AugustusbogenDie Erkundung startet am Augustusbogen (Arco di Augusto), einem der ältesten römischen Triumphbogen, die sich bis zum heutigen Tag erhalten haben.Das Tor wurde nach dem Willen des Kaisers Augustus im Jahre 27 v. Chr. an einem strategischen Punkt erbaut.

Nach 10 Minuten Fussmarsch erblickt man die zentral liegenden Plätze: Piazza Tre Martiri und Piazza Cavour.

Im Umkreis von wenigen Metern findet man zwei Architekturperlen aus der Renaissance.

Der erste Bau ist der Malatesta-Tempel (Tempio Malatestiano) aus dem Jahr 1449, dessen Fassade von Leon Battista Alberti sogar im Dunkeln weiß leuchtet. Dieses prachtvolle Gebäude sollte ursprünglich als Mausoleum des Sigismondo Malatesta und seiner jungen Geliebten (und späteren Ehefrau) dienen. Dieser Traum wurde nie verwirklicht, weil Sigismondo in Ungnade des Papstes fiel. Heute sind im Tempel wunderschöne Kunstwerke von Giotto und Piero della Francesca zu bewundern.

Das zweite Meisterwerk aus der Renaissance ist eine Festung, die sofort die Fantasie anregt. Es handelt sich um das Sigismondo-Schloss, das Symbol der Macht des Herrschergeschlechts Malatesta über Rimini. Das mit großem Aufwand restaurierte Schloss ist heute Sitz zahlreicher Ausstellungen.
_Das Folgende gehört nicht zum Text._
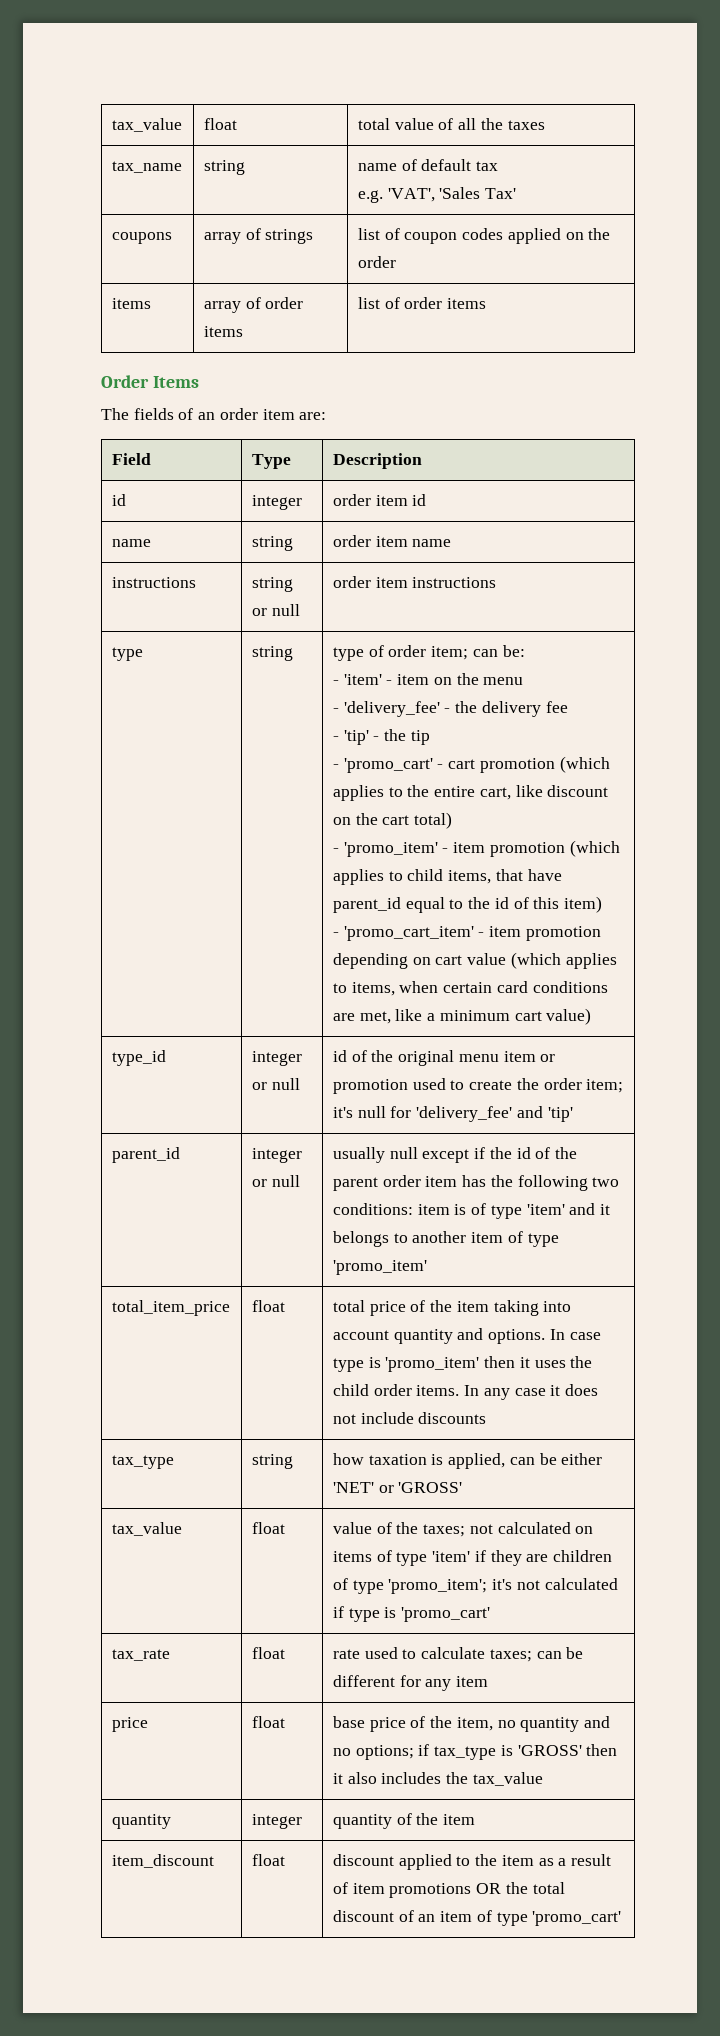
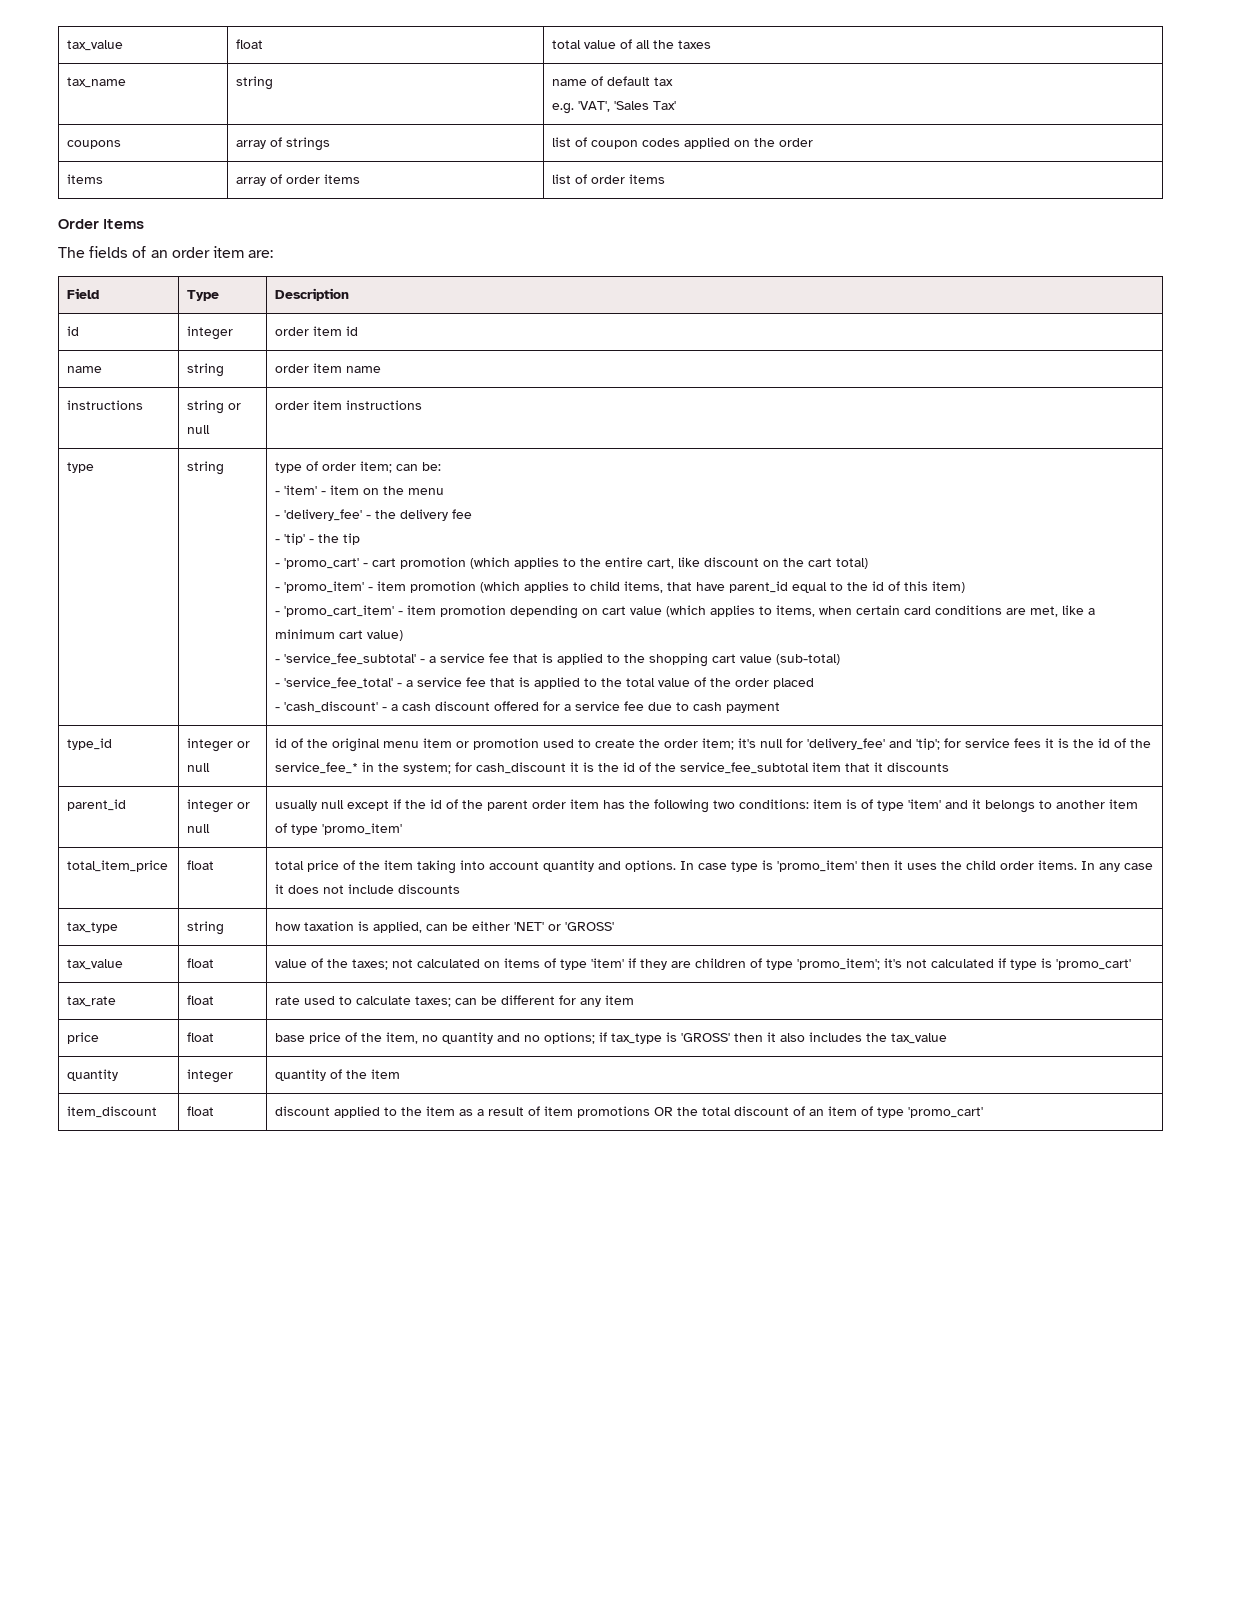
(592, 1016) none -> [275,653,841,667] [275,677,815,689] [275,701,781,713] // - 'service_fee_subtotal' - a service fee that is applied to the shopping cart value (sub-total) // - 'service_fee_total' - a service fee that is applied to the total value of the order placed // - 'cash_discount' - a cash discount offered for a service fee due to cash payment
[547,1107,573,1122] 'tip' -> [916,738,1152,750] [275,762,950,774] 'tip'; for service fees it is the id of the service_fee_* in the system; for cash_discount it is the id of the service_fee_subtotal item that it discounts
Die Stadtbesichtigung endet am Meer, wo über die römische Tiberiusbrücke, die sich in sehr gutem Zustand befindet, nach 2000 Jahren und zwei Weltkriegen immer noch der ganze Stadtverkehr rollt. Sollten Sie noch Zeit übrig haben, gehen Sie in das Stadtmuseum (Museo della Città), in dem auch die weniger kunstbewandten Besucher die Schönheit der Werke von Giovanni Bellini und Ghirlandiaio sowie der Gemälde aus dem 17. Jh. von Cagnacci und Guercino mit Sicherheit genießen werden. Nicht zu vergessen dabei ist auch die Archäologieabteilung mit Funden aus der Zeit als Rimini zum Römischen Reich gehörte.